= Goal of the exercise =
Give again, exactly and without pictures, the lines running from the line with "-136,7 +136,7 @@" to the end of the records below.

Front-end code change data
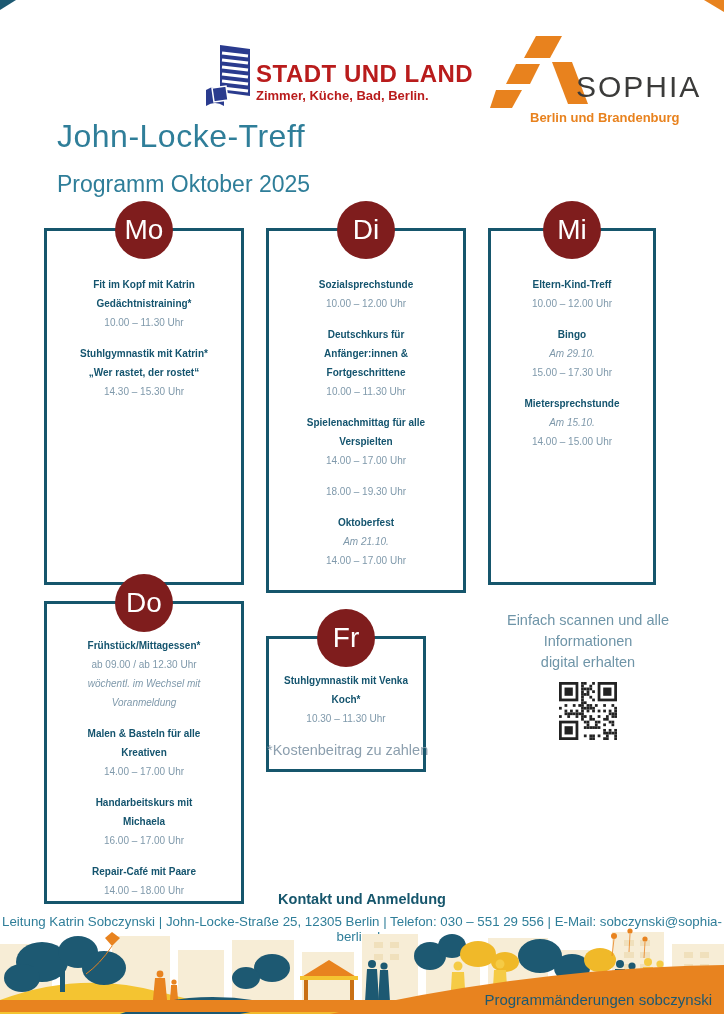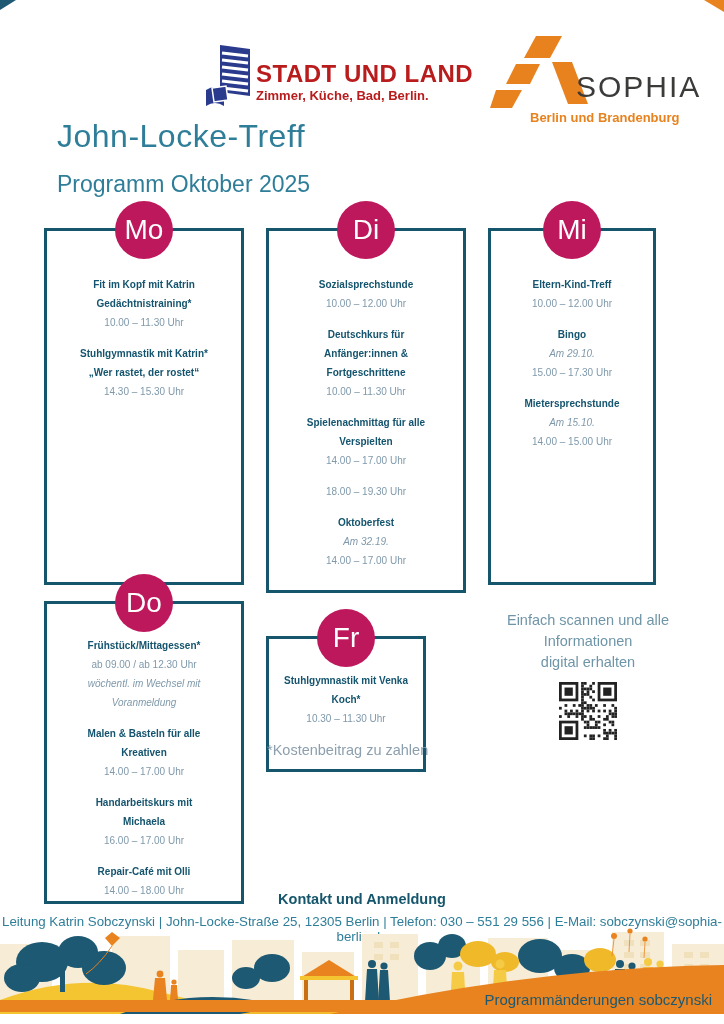--- a/index.html
+++ b/index.html
@@ -24,7 +24,7 @@
   
   .daybox{position:absolute;box-sizing:border-box;border:3px solid #16566C;background:#fff;}
   .circle{position:absolute;left:50%;top:-30px;transform:translateX(-50%);
-          width:58px;height:58px;border-radius:50%;background:#be185d;color:#fff;
+          width:58px;height:58px;border-radius:50%;background:#7f1d1d;color:#fff;
           display:flex;align-items:center;justify-content:center;font-size:28px;}
   .events{padding-top:44px;text-align:center;}
   .row2 .events{padding-top:32px;}

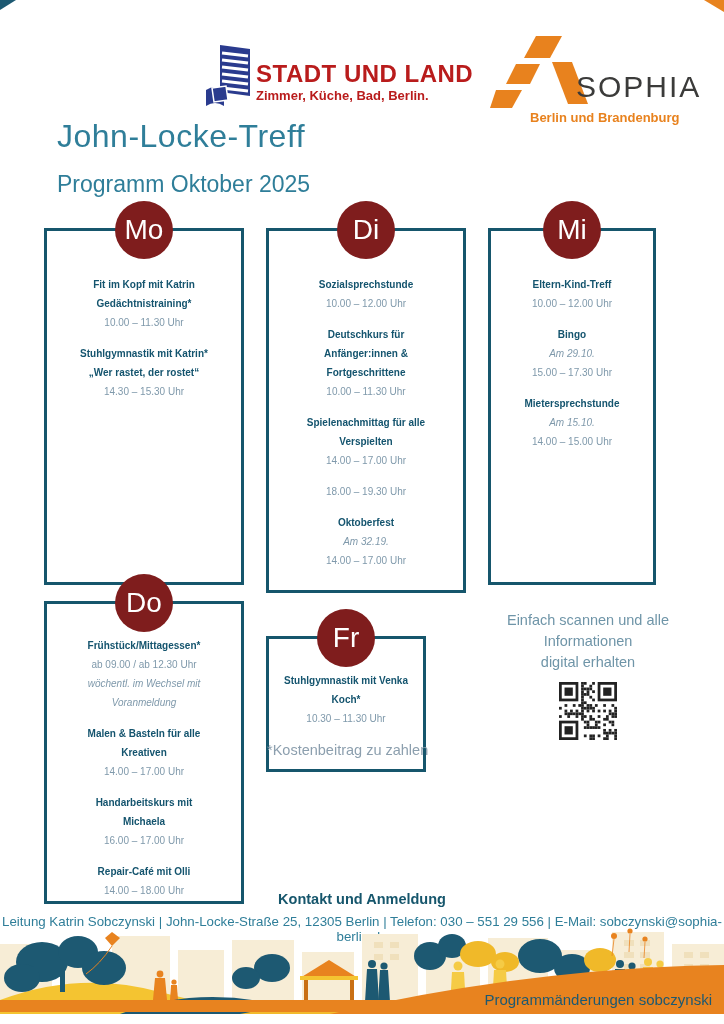--- a/index.html
+++ b/index.html
@@ -136,7 +136,7 @@
         </div>
         <div class="event">
           <div class="ln title">Oktoberfest</div>
-          <div class="ln note">Am 32.19.</div>
+          <div class="ln note">Am 21.10.</div>
           <div class="ln time">14.00 – 17.00 Uhr</div>
         </div>
       </div>

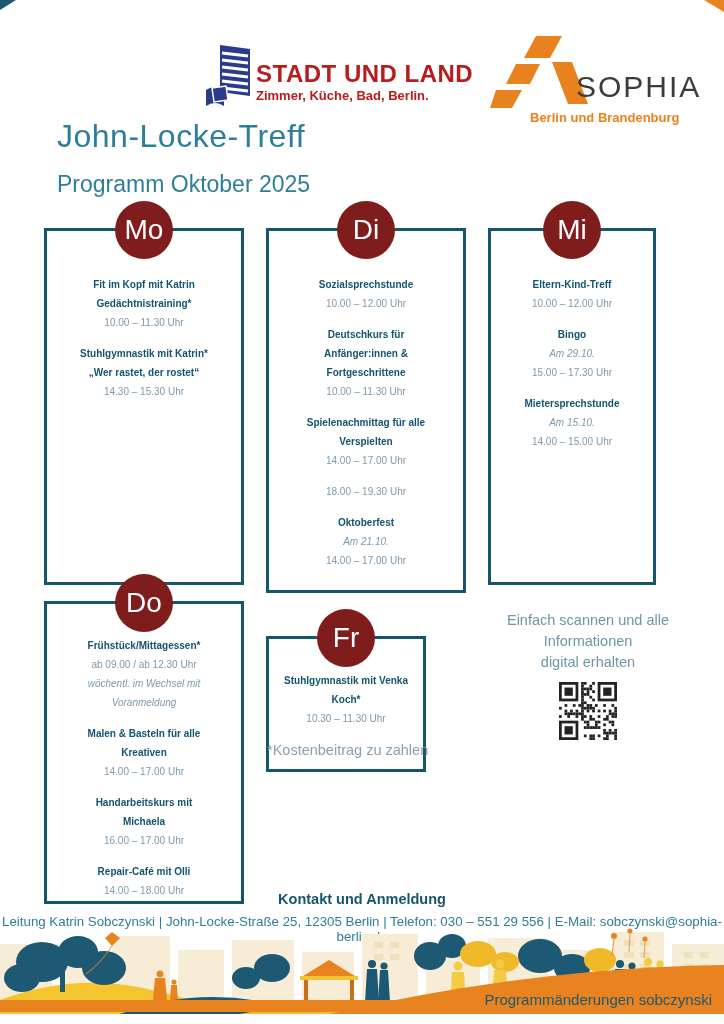--- a/index.html
+++ b/index.html
@@ -184,7 +184,7 @@
           <div class="ln time">16.00 – 17.00 Uhr</div>
         </div>
         <div class="event">
-          <div class="ln title">Repair-Café mit Olli</div>
+          <div class="ln title">Repair-Café mit Paare</div>
           <div class="ln time">14.00 – 18.00 Uhr</div>
         </div>
       </div>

= Written solution =
@@ -136,7 +136,7 @@
         </div>
         <div class="event">
           <div class="ln title">Oktoberfest</div>
-          <div class="ln note">Am 32.19.</div>
+          <div class="ln note">Am 21.10.</div>
           <div class="ln time">14.00 – 17.00 Uhr</div>
         </div>
       </div>

--- a/index.html
+++ b/index.html
@@ -184,7 +184,7 @@
           <div class="ln time">16.00 – 17.00 Uhr</div>
         </div>
         <div class="event">
-          <div class="ln title">Repair-Café mit Olli</div>
+          <div class="ln title">Repair-Café mit Paare</div>
           <div class="ln time">14.00 – 18.00 Uhr</div>
         </div>
       </div>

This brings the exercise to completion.